ANCAP test results BMW X5 3.0L diesel & petrol variants only (2018, aligned with Euro NCAP)
| Test | Points | % |
|---|---|---|
| Overall: | Star |  |
| Adult occupant: | 34.1 | 89% |
| Child occupant: | 42.9 | 87% |
| Pedestrian: | 36.2 | 75% |
| Safety assist: | 9.2 | 71% |

Euro NCAP test results BMW X5 xDrive30d, LHD (2018)
| Test | Points | % |
|---|---|---|
| Overall: | Star |  |
| Adult occupant: | 34.1 | 89% |
| Child occupant: | 42.6 | 87% |
| Pedestrian: | 36.2 | 75% |
| Safety assist: | 9.8 | 75% |

==Production==
In March 2025, Avtotor resumed assembly of the X5, X6, and X7 models using remaining component kits left over after BMW terminated its partnership with the company in 2022 following Russia's invasion of Ukraine.
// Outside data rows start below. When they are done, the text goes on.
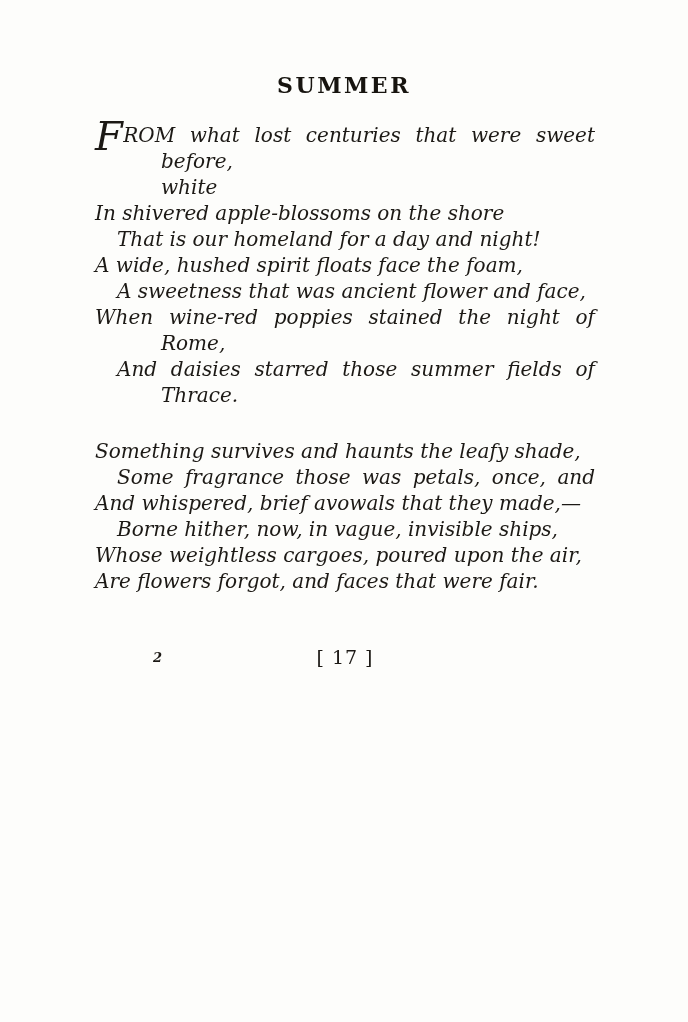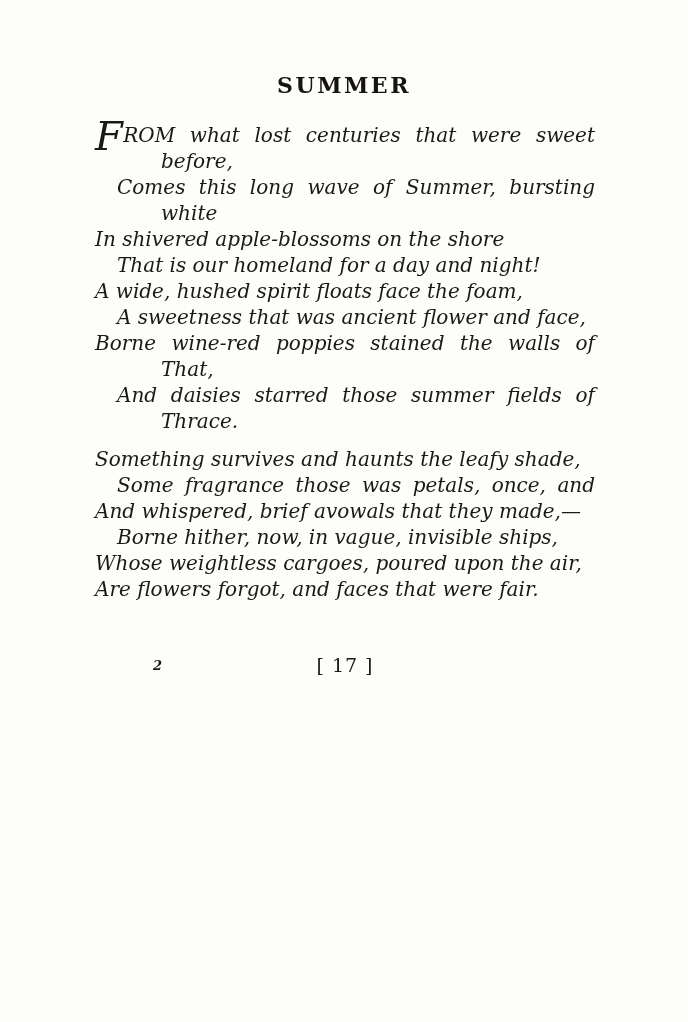"Comes this long wave of" div.line { html: <div>Comes this long wave of Summer, bursting</div> -> none }
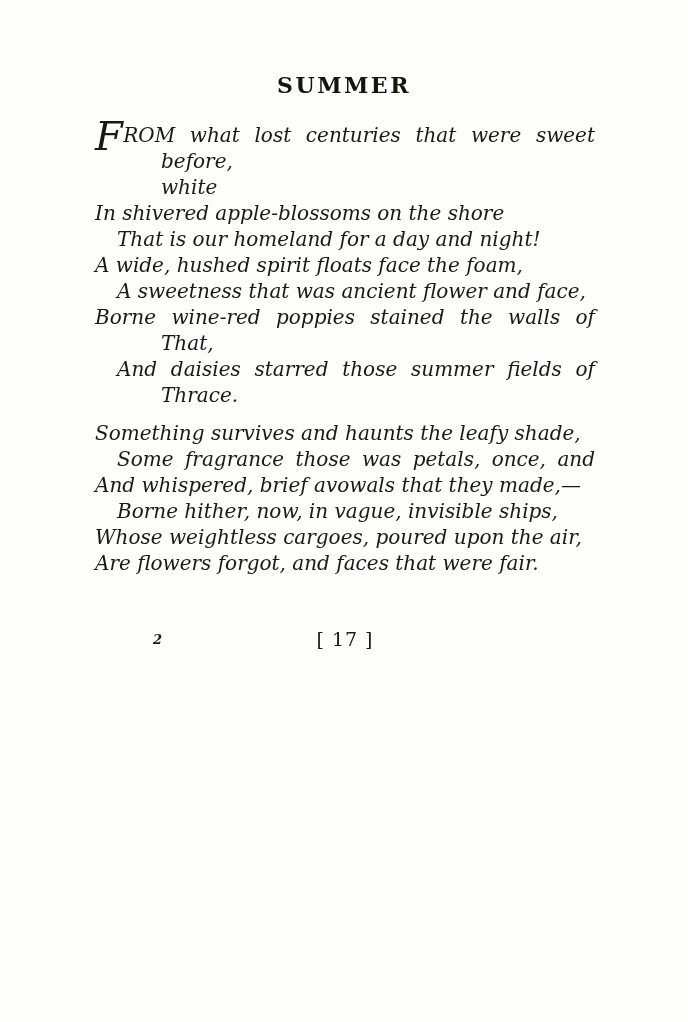"Borne wine-red poppies stained the" div.line { text: Borne wine-red poppies stained the walls -> When wine-red poppies stained the night }
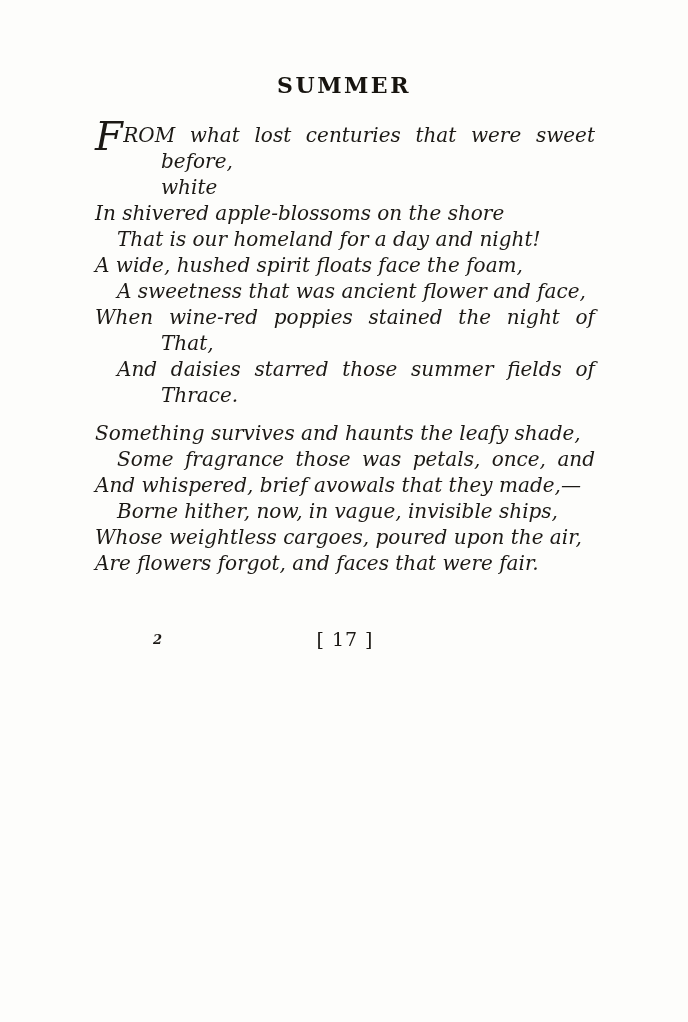"That," div.line { text: That -> Rome }
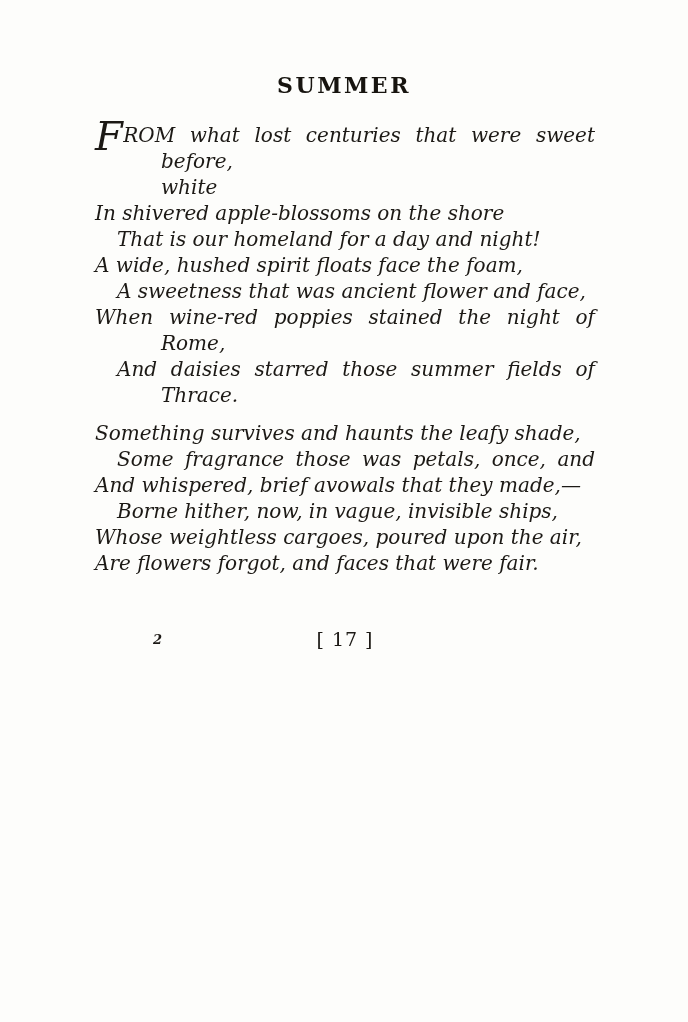"Something survives and haunts the" .stanza + .stanza { margin-top: 12px -> 30px }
BMW stated that it was not involved in the production, explaining that Avtotor was assembling limited batches of vehicles from "old, partially outdated kits" that had remained in its possession after the partnership ended, with production taking place on an irregular basis.

Avtotor sold a total of 145 vehicles in 2025. Although these vehicles were registered as 2025 and 2026 model-year vehicles, they retained the exterior design of the pre-facelift 2022 models. As supplies of imported components diminished, assembly increasingly incorporated locally sourced parts, including wiring harnesses, hoses, rubber components, and painted body panels.